(Data records begins)

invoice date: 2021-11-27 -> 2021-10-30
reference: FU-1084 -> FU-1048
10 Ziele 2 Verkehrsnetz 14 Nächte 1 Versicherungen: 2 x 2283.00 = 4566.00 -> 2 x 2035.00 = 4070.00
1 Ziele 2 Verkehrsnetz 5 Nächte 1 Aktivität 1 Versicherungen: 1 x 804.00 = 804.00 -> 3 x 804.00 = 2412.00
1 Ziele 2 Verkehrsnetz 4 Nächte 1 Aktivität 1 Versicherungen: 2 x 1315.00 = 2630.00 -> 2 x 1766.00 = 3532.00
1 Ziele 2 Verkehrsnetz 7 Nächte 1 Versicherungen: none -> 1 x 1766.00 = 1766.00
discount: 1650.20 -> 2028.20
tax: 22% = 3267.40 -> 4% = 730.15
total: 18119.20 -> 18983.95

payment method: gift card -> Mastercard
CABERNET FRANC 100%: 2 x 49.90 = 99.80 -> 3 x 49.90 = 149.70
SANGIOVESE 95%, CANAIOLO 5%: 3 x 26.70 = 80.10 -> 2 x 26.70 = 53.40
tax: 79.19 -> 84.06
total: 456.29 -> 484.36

(Data records ends)

Brief
All of the data above should be set down word for word.

Task answer
invoice date: 2021-11-27 -> 2021-10-30
reference: FU-1084 -> FU-1048
10 Ziele 2 Verkehrsnetz 14 Nächte 1 Versicherungen: 2 x 2283.00 = 4566.00 -> 2 x 2035.00 = 4070.00
1 Ziele 2 Verkehrsnetz 5 Nächte 1 Aktivität 1 Versicherungen: 1 x 804.00 = 804.00 -> 3 x 804.00 = 2412.00
1 Ziele 2 Verkehrsnetz 4 Nächte 1 Aktivität 1 Versicherungen: 2 x 1315.00 = 2630.00 -> 2 x 1766.00 = 3532.00
1 Ziele 2 Verkehrsnetz 7 Nächte 1 Versicherungen: none -> 1 x 1766.00 = 1766.00
discount: 1650.20 -> 2028.20
tax: 22% = 3267.40 -> 4% = 730.15
total: 18119.20 -> 18983.95

payment method: gift card -> Mastercard
CABERNET FRANC 100%: 2 x 49.90 = 99.80 -> 3 x 49.90 = 149.70
SANGIOVESE 95%, CANAIOLO 5%: 3 x 26.70 = 80.10 -> 2 x 26.70 = 53.40
tax: 79.19 -> 84.06
total: 456.29 -> 484.36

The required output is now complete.